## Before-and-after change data
=-=-=-=-=

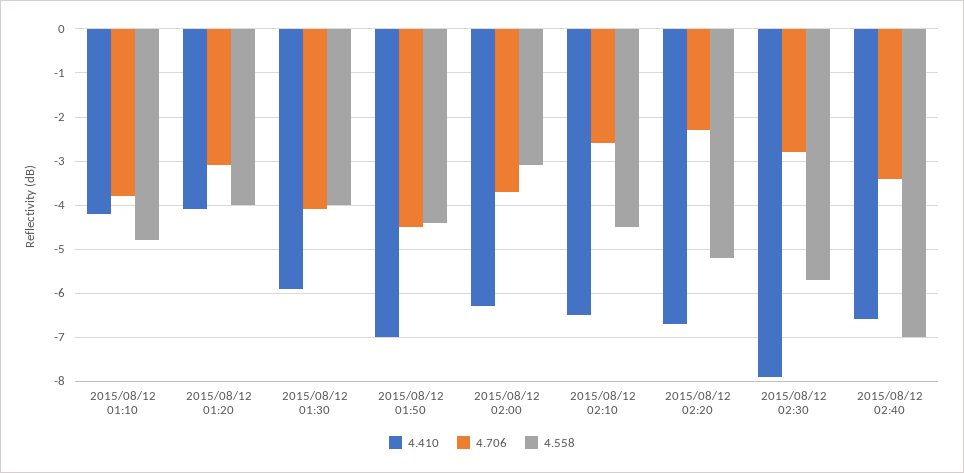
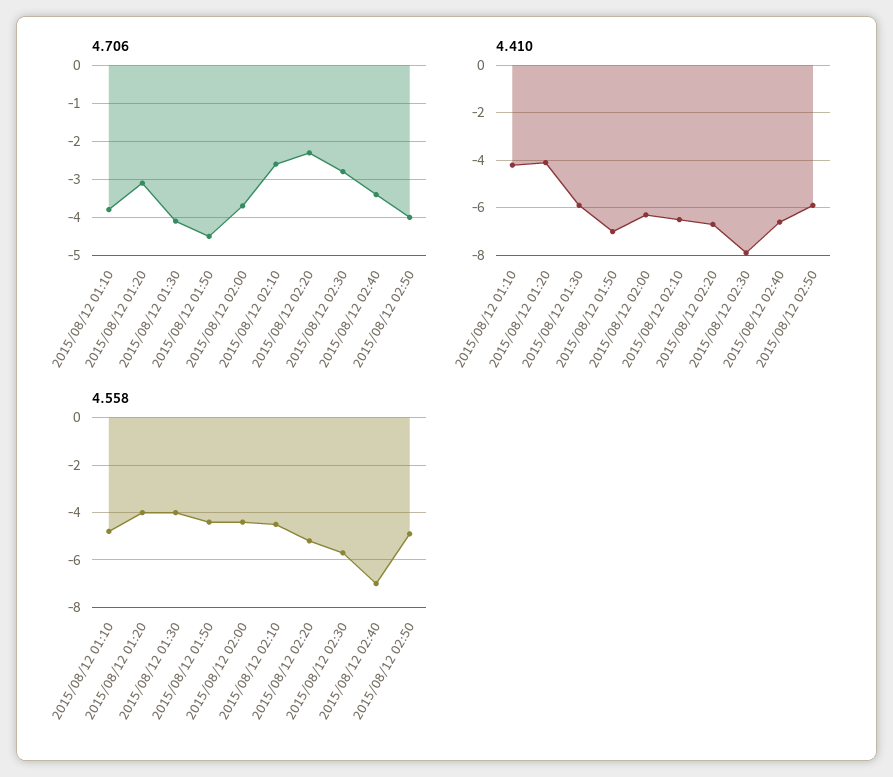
4.558, 2015/08/12 02:00: -3 -> -4.5
4.706, 2015/08/12 02:50: none -> -4
4.410, 2015/08/12 02:50: none -> -6
4.558, 2015/08/12 02:50: none -> -5

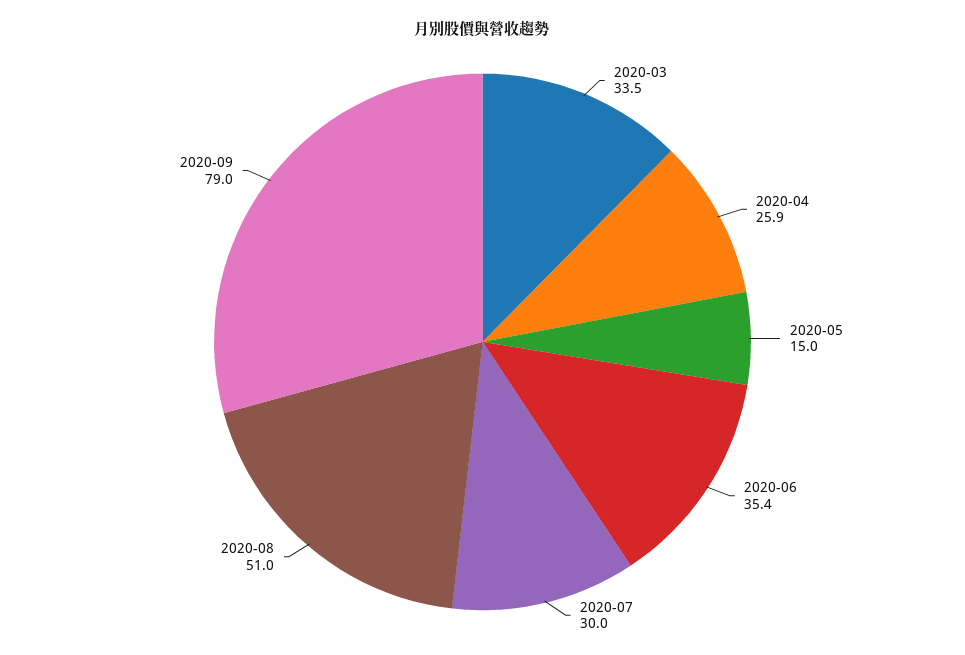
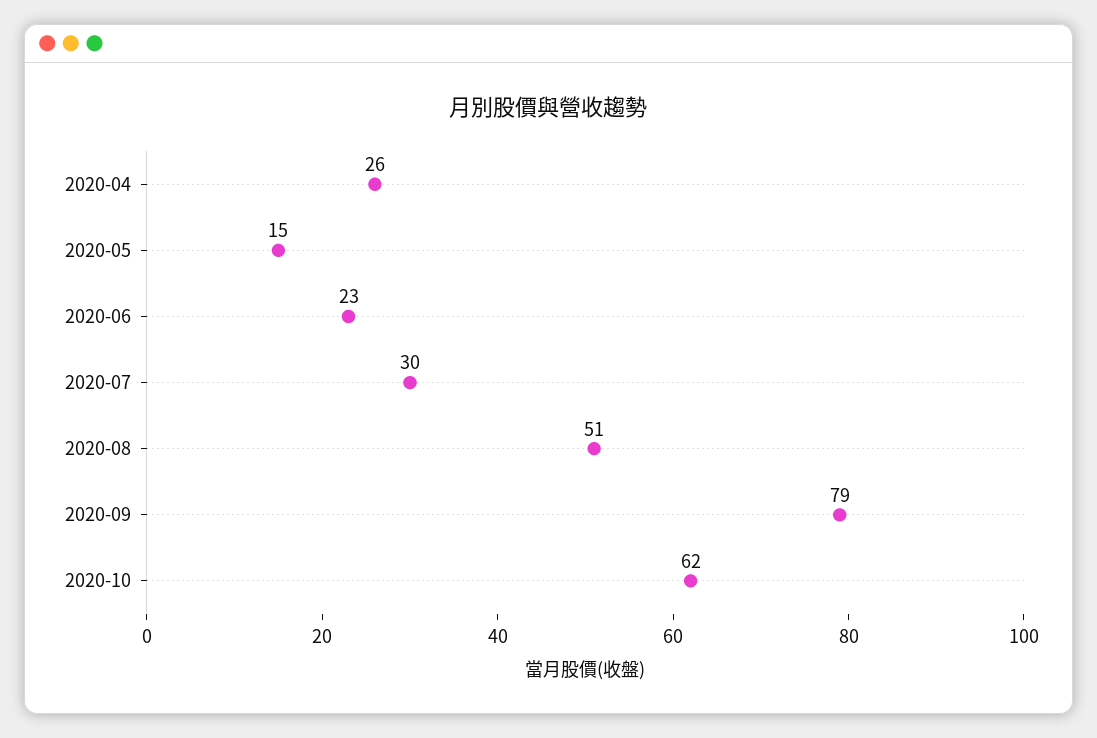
2020-03: 33.5 -> none
2020-06: 35.4 -> 23
2020-10: none -> 62

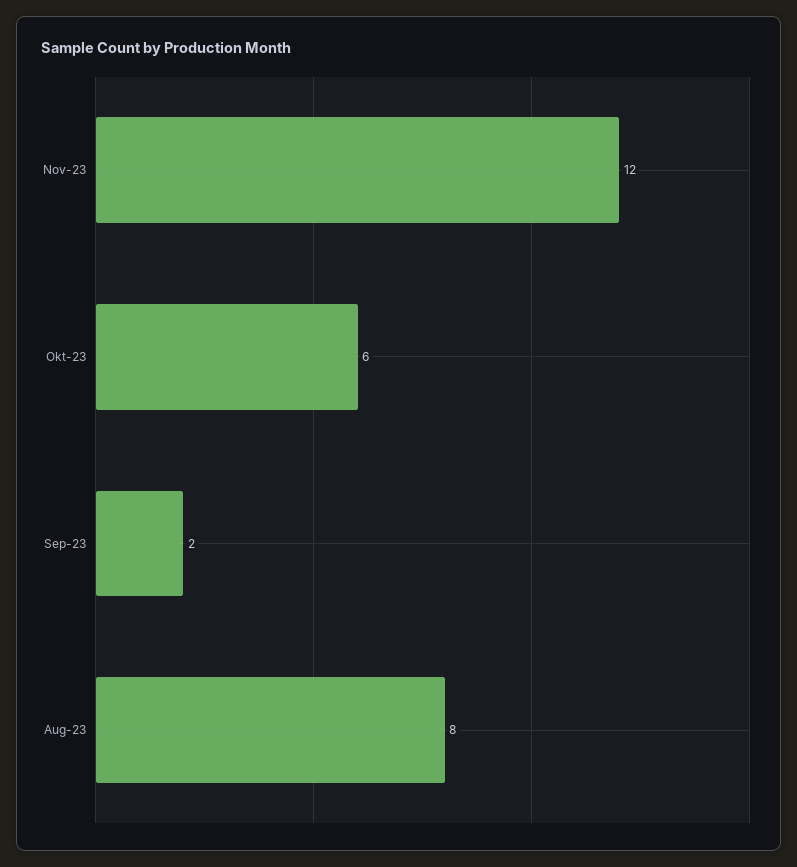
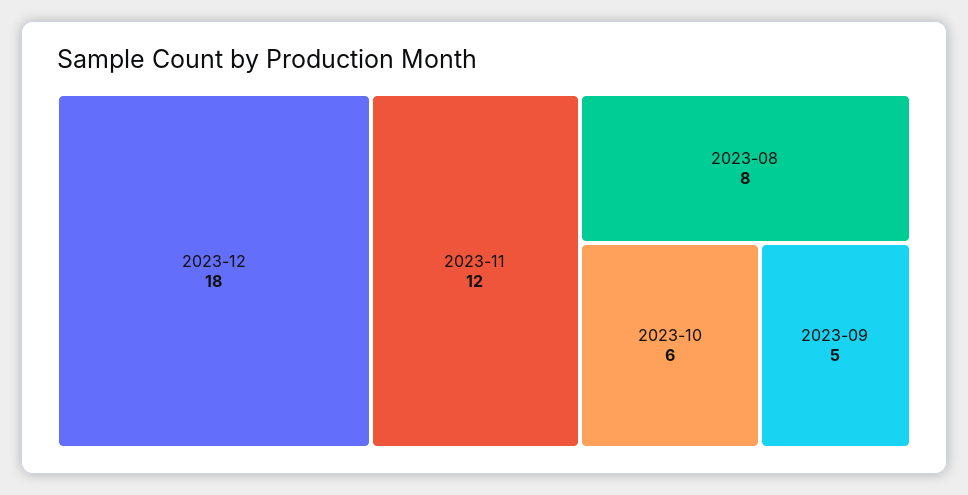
Sep-23: 2 -> 5
2023-12: none -> 18

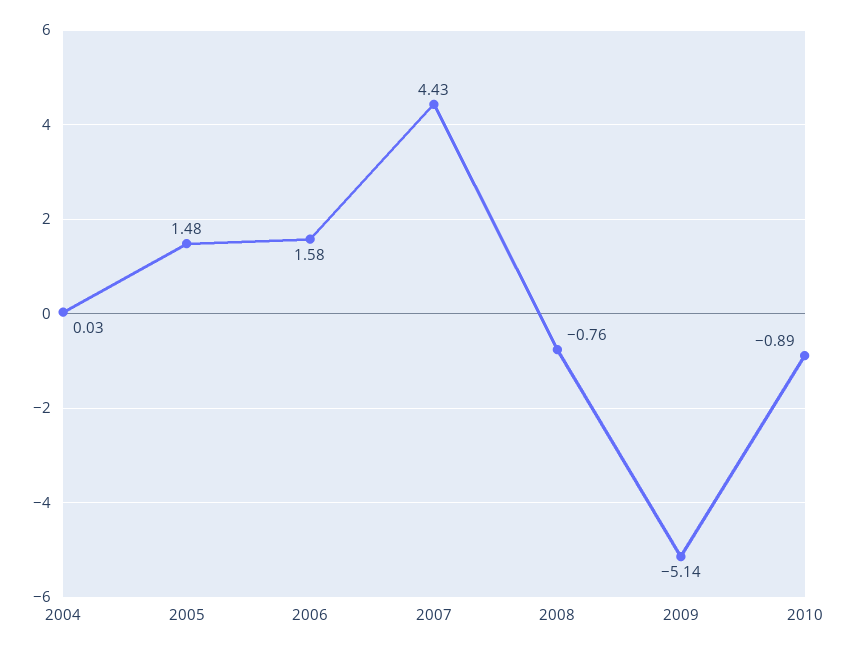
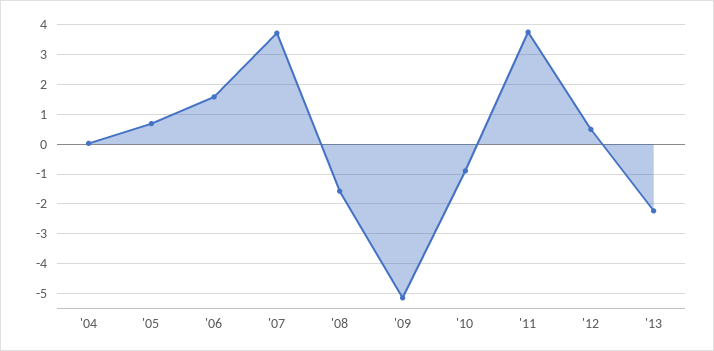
2005: 1.48 -> 0.75
2007: 4.43 -> 3.75
2008: -0.76 -> -1.5
'11: none -> 3.75
'12: none -> 0.5
'13: none -> -2.25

=-=-=-=-=

## EXERCISE AIM
Reproduce the complete set of records verbatim and omit the pictures.

## TASK OUTPUT
4.558, 2015/08/12 02:00: -3 -> -4.5
4.706, 2015/08/12 02:50: none -> -4
4.410, 2015/08/12 02:50: none -> -6
4.558, 2015/08/12 02:50: none -> -5

2020-03: 33.5 -> none
2020-06: 35.4 -> 23
2020-10: none -> 62

Sep-23: 2 -> 5
2023-12: none -> 18

2005: 1.48 -> 0.75
2007: 4.43 -> 3.75
2008: -0.76 -> -1.5
'11: none -> 3.75
'12: none -> 0.5
'13: none -> -2.25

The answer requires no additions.